START Information shown

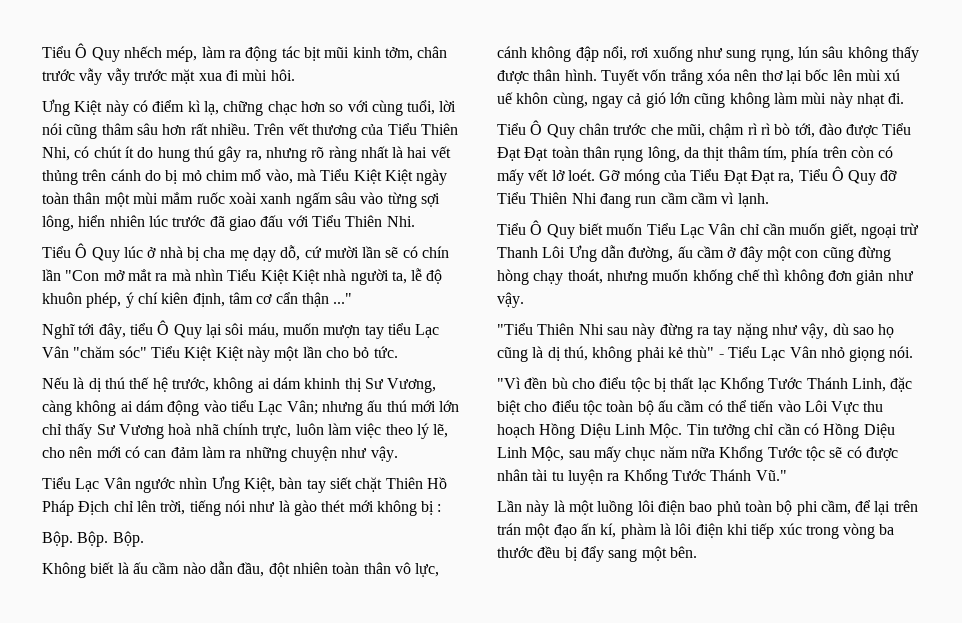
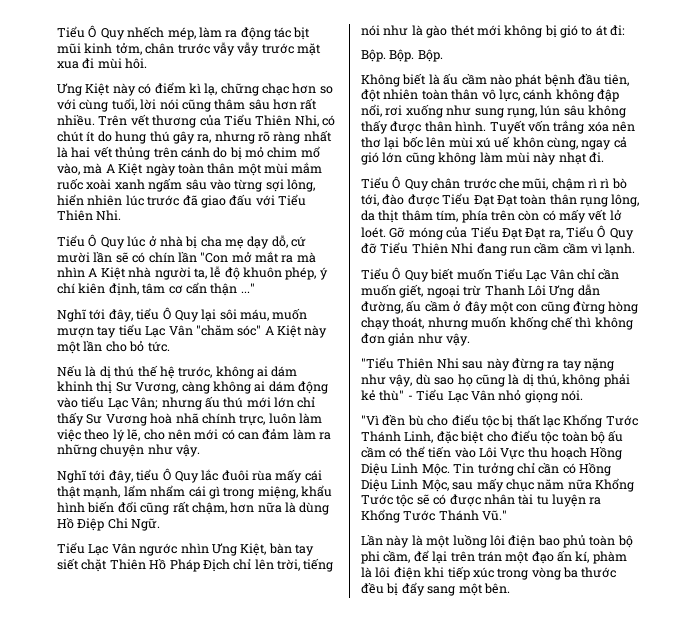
- Trên vết thương của Tiểu Thiên Nhi, có chút ít do hung thú gây ra, nhưng rõ ràng nhất là hai vết thủng trên cánh do bị mỏ chim mổ vào, mà Tiểu Kiệt Kiệt ngày toàn thân một mùi mắm ruốc xoài xanh ngấm sâu vào từng sợi lông, hiển nhiên lúc trước đã giao đấu với Tiểu Thiên Nhi.
+ Trên vết thương của Tiểu Thiên Nhi, có chút ít do hung thú gây ra, nhưng rõ ràng nhất là hai vết thủng trên cánh do bị mỏ chim mổ vào, mà A Kiệt ngày toàn thân một mùi mắm ruốc xoài xanh ngấm sâu vào từng sợi lông, hiển nhiên lúc trước đã giao đấu với Tiểu Thiên Nhi.
- Tiểu Ô Quy lúc ở nhà bị cha mẹ dạy dỗ, cứ mười lần sẽ có chín lần "Con mở mắt ra mà nhìn Tiểu Kiệt Kiệt nhà người ta, lễ độ khuôn phép, ý chí kiên định, tâm cơ cẩn thận ..."
+ Tiểu Ô Quy lúc ở nhà bị cha mẹ dạy dỗ, cứ mười lần sẽ có chín lần "Con mở mắt ra mà nhìn A Kiệt nhà người ta, lễ độ khuôn phép, ý chí kiên định, tâm cơ cẩn thận ..."
- Nghĩ tới đây, tiểu Ô Quy lại sôi máu, muốn mượn tay tiểu Lạc Vân "chăm sóc" Tiểu Kiệt Kiệt này một lần cho bỏ tức.
+ Nghĩ tới đây, tiểu Ô Quy lại sôi máu, muốn mượn tay tiểu Lạc Vân "chăm sóc" A Kiệt này một lần cho bỏ tức.
+ Nghĩ tới đây, tiểu Ô Quy lắc đuôi rùa mấy cái thật mạnh, lẩm nhẩm cái gì trong miệng, khẩu hình biến đổi cũng rất chậm, hơn nữa là dùng Hồ Điệp Chi Ngữ.
- Tiểu Lạc Vân ngước nhìn Ưng Kiệt, bàn tay siết chặt Thiên Hồ Pháp Địch chỉ lên trời, tiếng nói như là gào thét mới không bị :
+ Tiểu Lạc Vân ngước nhìn Ưng Kiệt, bàn tay siết chặt Thiên Hồ Pháp Địch chỉ lên trời, tiếng nói như là gào thét mới không bị gió to át đi:
- Không biết là ấu cầm nào dẫn đầu, đột nhiên toàn thân vô lực, cánh không đập nổi, rơi xuống như sung rụng, lún sâu không thấy được thân hình.
+ Không biết là ấu cầm nào phát bệnh đầu tiên, đột nhiên toàn thân vô lực, cánh không đập nổi, rơi xuống như sung rụng, lún sâu không thấy được thân hình.

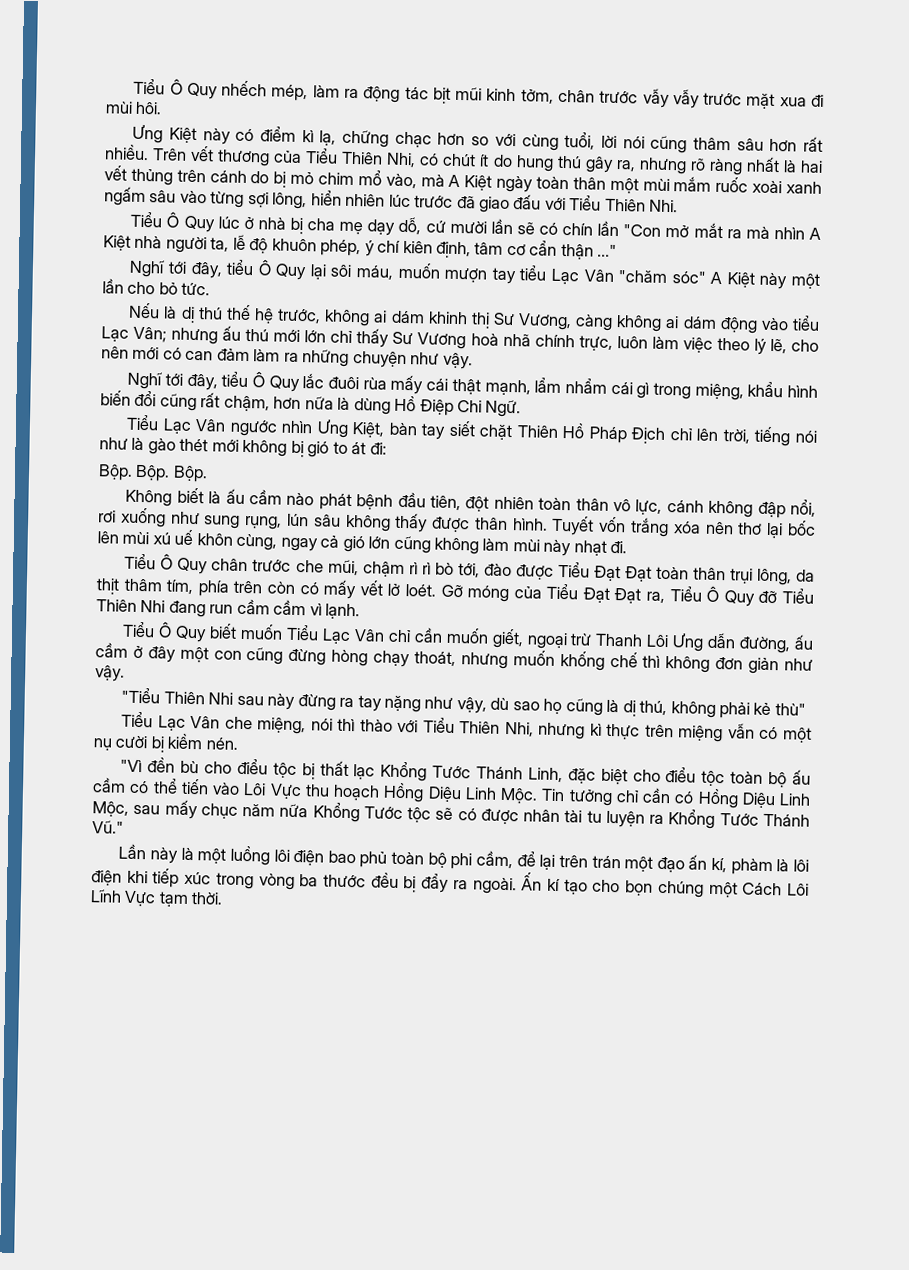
- Tiểu Ô Quy chân trước che mũi, chậm rì rì bò tới, đào được Tiểu Đạt Đạt toàn thân rụng lông, da thịt thâm tím, phía trên còn có mấy vết lở loét.
+ Tiểu Ô Quy chân trước che mũi, chậm rì rì bò tới, đào được Tiểu Đạt Đạt toàn thân trụi lông, da thịt thâm tím, phía trên còn có mấy vết lở loét.
- "Tiểu Thiên Nhi sau này đừng ra tay nặng như vậy, dù sao họ cũng là dị thú, không phải kẻ thù" - Tiểu Lạc Vân nhỏ giọng nói.
+ "Tiểu Thiên Nhi sau này đừng ra tay nặng như vậy, dù sao họ cũng là dị thú, không phải kẻ thù"
+ Tiểu Lạc Vân che miệng, nói thì thào với Tiểu Thiên Nhi, nhưng kì thực trên miệng vẫn có một nụ cười bị kiềm nén.
- Lần này là một luồng lôi điện bao phủ toàn bộ phi cầm, để lại trên trán một đạo ấn kí, phàm là lôi điện khi tiếp xúc trong vòng ba thước đều bị đẩy sang một bên.
+ Lần này là một luồng lôi điện bao phủ toàn bộ phi cầm, để lại trên trán một đạo ấn kí, phàm là lôi điện khi tiếp xúc trong vòng ba thước đều bị đẩy ra ngoài. Ấn kí tạo cho bọn chúng một Cách Lôi Lĩnh Vực tạm thời.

END Information shown

■ Your task ■
If a line in the data above holds the string "định", copy it.

■ Solution for this exercise ■
- Tiểu Ô Quy lúc ở nhà bị cha mẹ dạy dỗ, cứ mười lần sẽ có chín lần "Con mở mắt ra mà nhìn Tiểu Kiệt Kiệt nhà người ta, lễ độ khuôn phép, ý chí kiên định, tâm cơ cẩn thận ..."
+ Tiểu Ô Quy lúc ở nhà bị cha mẹ dạy dỗ, cứ mười lần sẽ có chín lần "Con mở mắt ra mà nhìn A Kiệt nhà người ta, lễ độ khuôn phép, ý chí kiên định, tâm cơ cẩn thận ..."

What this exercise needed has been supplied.